Four males, and NONE have testicles...no testicles at all...dropped? That sounds pretty odd to me. Has this been verified by a veterinarian? 

I once bought a pup that ended up with just one dropped. Contacted the breeder who said "sh!t happens". At the time, I didn't plan to breed anyway so it wasn't too big a deal and I just had him neutered.

Myself, as a breeder, if someone specifically stated they were buying a pup for potential breeding purposes, I would put something in my contract about it for them and I wouldn't sell them a puppy unless it was veterinarian-verified that it had two descended before it left here. But if it's a hunting/hunt test/family dog and the buyer said that was their intended purpose, I wouldn't cover it.

Best to discuss your thoughts as to their financial responsibility with your breeder and make a decision from there.


----------



## brian breuer (Jul 12, 2003)

Thanks for all the responses. I think that with everything considered, I'm just going to get the pup, hope for the best, and deal with it if needed. 

I'm too far in with the plane ticket and more importantly, almost a year wait for a really nice breeding.


----------



## windycanyon (Dec 21, 2007)

I've bred 19 litters to date and of ~120 puppies, only one had a retained testicle at 8 wks. It was down by his next shots at 10-11 wks, but I fully disclosed it to the owners (pet / hunting home) in advance. 
I generally can feel them at 6-7 wks, so maybe you should wait another week to make your decision. I always rely on my vet for the final word at well checks, 7.5 to 8 wks. 
Hopefully the breeder would understand, but I'm w/ Sharon, 4 males w/ the same problem would be very troubling to me.


----------



## Jerry Beil (Feb 8, 2011)

If you're buying a male pup with a full registration, it ought to have 2 balls, or you ought to get a lower price, at least enough to cover the cost of the medical processes needed to deal with it. If it doesn't drop, they have to go find it and get it out anyway, and that's generally more than a simple neuter, and it's harder on the dog as well.

You may have no aspirations of breeding your dog, but if it's nicely bred, and you put the time and effort into getting a hunt test title on it or more, and if he has all the clearances that would otherwise allow him to be a nice stud, it would be nice to be able to breed him, and with only one ball, that isn't an option. There's a difference in the value of a titled dog with one ball (or neutered) as well. I know you don't plan to breed him based on what you've stated, but from a purely financial standpoint, a male pup with one ball is not worth the same amount as the same pup with 2 balls. On top of that, you also have a required medical procedure that will need to be performed to deal with it.

I'd discuss it with the breeder and agree on how you want to handle it.

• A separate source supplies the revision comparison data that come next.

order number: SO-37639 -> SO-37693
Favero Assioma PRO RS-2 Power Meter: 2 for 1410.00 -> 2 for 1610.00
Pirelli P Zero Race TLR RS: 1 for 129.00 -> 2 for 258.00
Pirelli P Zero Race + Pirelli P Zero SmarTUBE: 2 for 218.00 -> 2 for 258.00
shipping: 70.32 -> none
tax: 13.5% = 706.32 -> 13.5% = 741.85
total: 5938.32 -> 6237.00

In terms of performance as a retriever/hunting dog, it doesn't make any difference.


----------



## fishin444 (Apr 23, 2012)

I would have to agree with Sharon P post. The breeder should take some responsibility.


----------



## nogie1717 (Sep 15, 2014)

I couldn't help myself. https://www.youtube.com/watch?v=DwhObnjadmw


----------



## T.Bond (Jul 7, 2014)

they still breed ok with only one? I know guy who has only one but has three kids. Are dogs the same as people that way?


----------



## suepuff (Aug 25, 2008)

It is VERY highly heritable and a dog with an Undescended testicle (cryptorchid) should not be bred. 

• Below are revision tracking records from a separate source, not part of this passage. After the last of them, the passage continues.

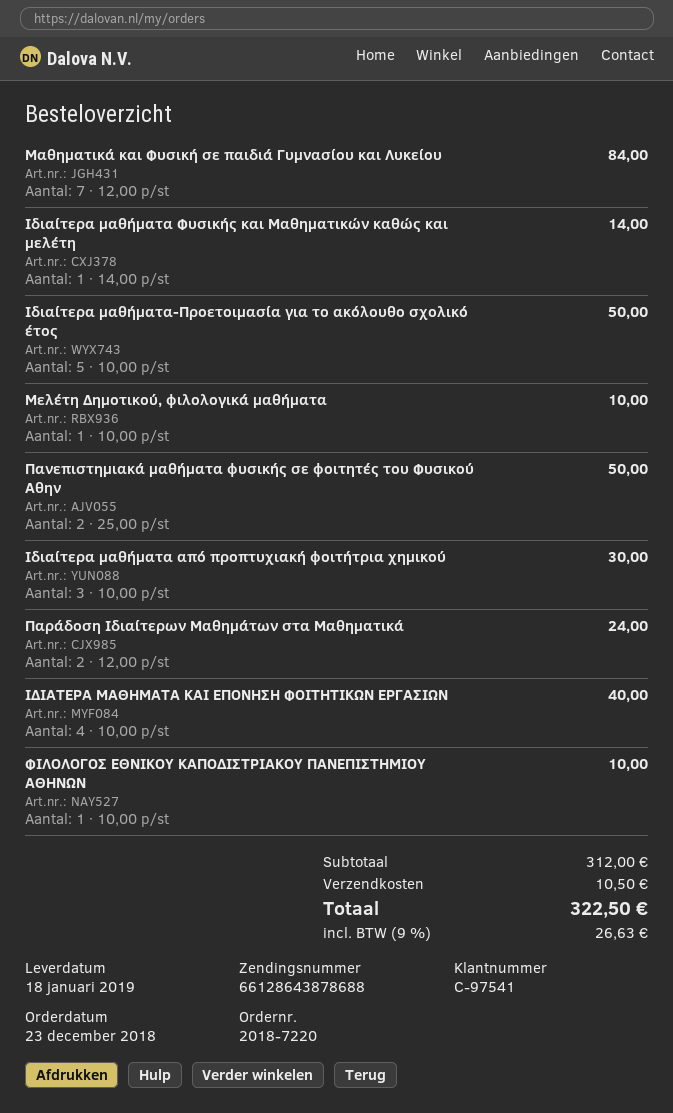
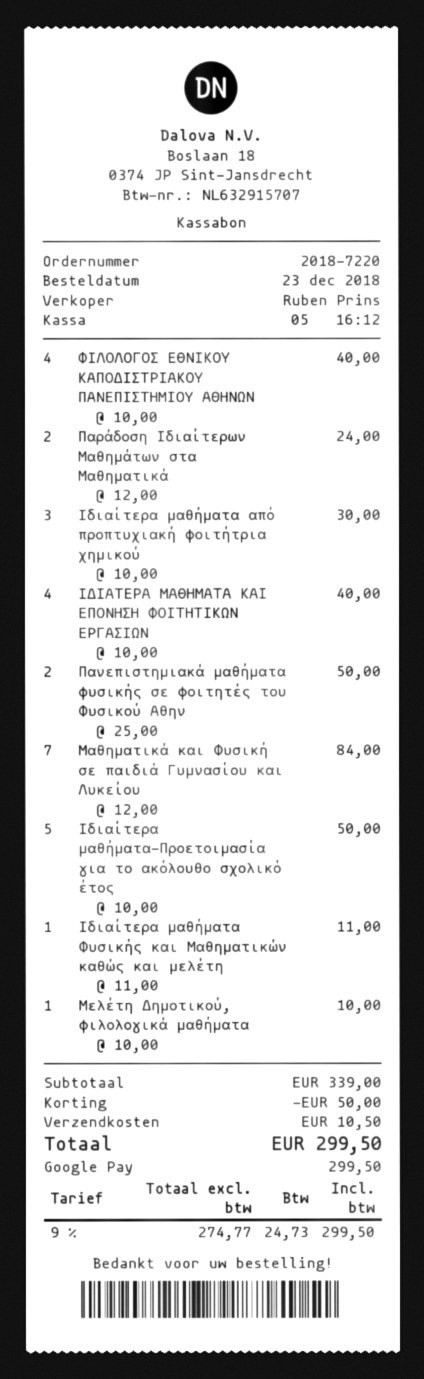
Ιδιαίτερα μαθήματα Φυσικής και Μαθηματικών καθώς και μελέτη: 1 x 14.00 = 14.00 -> 1 x 11.00 = 11.00
ΦΙΛΟΛΟΓΟΣ ΕΘΝΙΚΟΥ ΚΑΠΟΔΙΣΤΡΙΑΚΟΥ ΠΑΝΕΠΙΣΤΗΜΙΟΥ ΑΘΗΝΩΝ: 1 x 10.00 = 10.00 -> 4 x 10.00 = 40.00
subtotal: 312.00 -> 339.00
discount: none -> 50.00
tax: 9% = 26.63 -> 9% = 24.73
total: 322.50 -> 299.50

Six weeks is still early. All my pups get a vet exam at 8 weeks and they are checked for then. I don't even start checking until 7.


----------



## T.Bond (Jul 7, 2014)

suepuff said:


> It is VERY highly heritable and a dog with an Undescended testicle (cryptorchid) should not be bred.
> 
> Six weeks is still early. All my pups get a vet exam at 8 weeks and they are checked for then. I don't even start checking until 7.


does one ball make other problems when bred? like eyes too close together and funny teeth hahahaha
funny song remind me of the dog talk 
https://www.youtube.com/watch?v=8f6Y0vD0_Vg


----------



## copterdoc (Mar 26, 2006)

Yes, there are serious concerns, other than just breeding.
http://www.petmd.com/dog/conditions/cancer/c_dg_sertoli_cell_tumor?page=show


----------



## copterdoc (Mar 26, 2006)

brian breuer said:


> I am picking up a pup in a week. The breeder emailed that none of the 4 males have testicles that can be felt at 6 weeks......


 By the time the pup is 8 weeks old, it should have both testicles fully descended.

However, even if they are, there is a bit of a trick to being able to feel them. 
When you lay the pup on it's back, it's testicles seem to disappear.

So, the way my Vet showed me to check, is to start with the pup standing up. 
Then, with one finger placed gently on the scrotum, use another finger placed an inch or so forward of the scrotum, to apply a little upward pressure, and slide back while you feel for the testicles.

That trick keeps the "goods in the bag", so that you can tell for sure.


----------



## T.Bond (Jul 7, 2014)

copterdoc said:


> By the time the pup is 8 weeks old, it should have both testicles fully descended.
> 
> However, even if they are, there is a bit of a trick to being able to feel them.
> When you lay the pup on it's back, it's testicles seem to disappear.
> ...


i think a girl tried that trick on me once too. you sure you at the vet office to learn that hahaha


----------



## John Lash (Sep 19, 2006)

I've seen a similar way with the pup's back against your chest, head up scrotum down. Hold your finger under scrotum and rub your thumb under him towards your finger.

I haven't done all that many but could always feel them even in little pups.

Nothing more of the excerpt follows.